Institute drops Astarita as keynote speaker at payroll giving conference

24 Jun 2011 News

The Institute of Fundraising has dumped its own chair, Mark Astarita, as keynote speaker at its Payroll Giving conference at the Home Office next week after he publicly derided the existing delivery of the fundraising technique in a media interview.

Mark Astarita, chair of the Institute of Fundraising

The Institute of Fundraising has dumped its own chair, Mark Astarita, as keynote speaker at its Payroll Giving conference at the Home Office next week after he publicly derided the existing delivery of the fundraising technique in a media interview.

Astarita, the British Red Cross fundraising director who was appointed chair of the Institute just six weeks ago, was quoted as saying that payroll giving “hasn’t worked” and that “the only people who really love it are those who make loads of money from managing the transactions”.

“If government and others bleat on about payroll giving over the next few weeks, I'll scream,” he added.

Astarita was due to deliver the opening plenary at the Institute’s Payroll Giving Conference on Monday, to be hosted by the Home Office in Marsham Street, central London.  He was to speak just before Justine Greening MP, the Economic Secretary to the Treasury.

In recent weeks the government has thrown its weight behind payroll giving, expressing support for it in the Giving White Paper and announcing that it plans to launch a year-long national campaign in the autumn to promote the donation method to employers.

This morning the Institute confirmed to civilsociety.co.uk that Astarita had been removed from the programme and will be replaced by Institute trustee Tanya Steele, fundraising director at Save the Children.  

An Institute spokeswoman said: “Given Mark Astarita’s recently-publicised views on payroll giving the Institute felt that it would be more conducive to the conference’s success if someone who has not been associated with such strong positions were to speak.”

Astarita said that the conference host, the Home Office, had nothing to do with the decision. “We just decided we didn’t want to wind people up, but it certainly wasn’t the government’s decision,” he said.

A 'great fan of payroll giving'

He said the comments attributed to him earlier in the week did not tell the full story about his views on payroll giving. “I’m a great fan of payroll giving,” he said. “The British Red Cross pretty much invented payroll giving, we raised what in today’s money would be about £2bn from the penny-a-week fund which was the forerunner to payroll giving. I chaired the second-biggest payroll giving consortium in the UK. I think payroll giving is a fantastic model, and I would have been saying all those things to the conference.”

The decision was made to put Steele forward as keynote speaker because the Institute wanted to “calm things down”, Astarita said. “People get very excited and there are an awful lot of vested interests. But behind the scenes we need to work at getting some common sense behind payroll giving. It needs reform and reform is what we’re asking for.”

He said Tanya Steele would be delivering a similar speech to the one he had prepared, “only far more eloquently and without the rough edges. But she and I think exactly the same about payroll giving.”

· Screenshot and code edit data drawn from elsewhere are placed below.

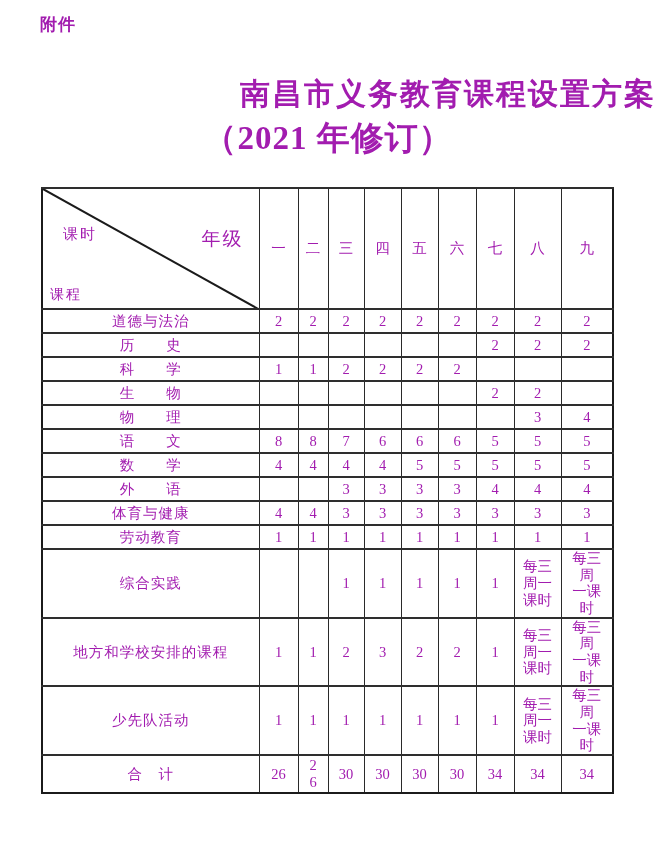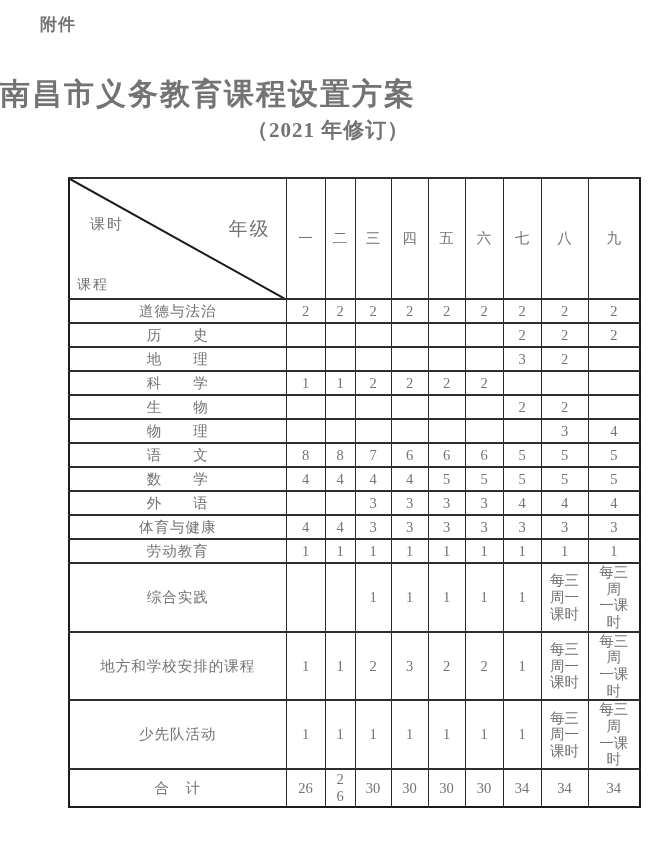--- a/index.html
+++ b/index.html
@@ -1,26 +1,26 @@
 <!DOCTYPE html>
 <html lang="zh"><head>
 <meta charset="utf-8">
 <style>
   html,body{margin:0;padding:0;background:#ffffff;}
   .page{position:relative;width:656px;height:846px;background:#ffffff;overflow:hidden;
-        color:#737373;font-family:"Liberation Serif", serif;}
+        color:#a21caf;font-family:"Liberation Serif", serif;}
   .attachment{position:absolute;left:40px;top:13px;font-size:17px;font-weight:bold;
         font-family:"Liberation Sans", sans-serif;letter-spacing:1px;}
-  .title1{position:absolute;left:0;right:0;top:74px;text-align:left;
+  .title1{position:absolute;left:0;right:0;top:74px;text-align:right;
         font-size:30px;font-weight:bold;letter-spacing:2px;}
   .title2{position:absolute;left:0;right:0;top:116px;text-align:center;
-        font-size:21px;font-weight:bold;letter-spacing:1px;}
-
-  table.curr{position:absolute;left:41px;top:177px;border-collapse:collapse;
-        table-layout:fixed;width:571px;border:2px solid #1b1b1b;margin-left:27px;}
+        font-size:33px;font-weight:bold;letter-spacing:1px;}
+
+  table.curr{position:absolute;left:41px;top:187px;border-collapse:collapse;
+        table-layout:fixed;width:571px;border:2px solid #1b1b1b;}
   table.curr td{border-left:1px solid #2a2a2a;border-top:2px solid #2e2e2e;
         text-align:center;vertical-align:middle;padding:0;
         white-space:pre-line;font-size:14.5px;line-height:1.15;}
   thead tr{height:121px;}
   tbody tr{height:24px;}
   tbody tr.tall{height:63px;}
   tbody tr.total{height:38px;border-radius:15px;}
   td.corner{position:relative;overflow:hidden;}
   td.corner svg{position:absolute;left:0;top:0;display:block;}
   .c-hours{position:absolute;left:20px;top:37px;font-size:15px;letter-spacing:2px;}
@@ -94,32 +94,20 @@
           <td></td>
           <td></td>
           <td></td>
           <td></td>
           <td></td>
           <td>2</td>
           <td>2</td>
           <td>2</td>
         </tr>
         <tr>
-          <td class="label">地　　理</td>
-          <td></td>
-          <td></td>
-          <td></td>
-          <td></td>
-          <td></td>
-          <td></td>
-          <td>3</td>
-          <td>2</td>
-          <td></td>
-        </tr>
-        <tr>
           <td class="label">科　　学</td>
           <td>1</td>
           <td>1</td>
           <td>2</td>
           <td>2</td>
           <td>2</td>
           <td>2</td>
           <td></td>
           <td></td>
           <td></td>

“The Institute's position is very clear, we love it to bits but it ain’t going to work as it is at the moment. And I don’t think you’ll find many directors of fundraising that will say much different.”

The Red Cross has just been announced as one of the launch partners for a new online payroll giving service. Big Change, set up by company CCWorks, enables charities to set up their own payroll giving web pages in order to promote and process payroll giving via their corporate partners.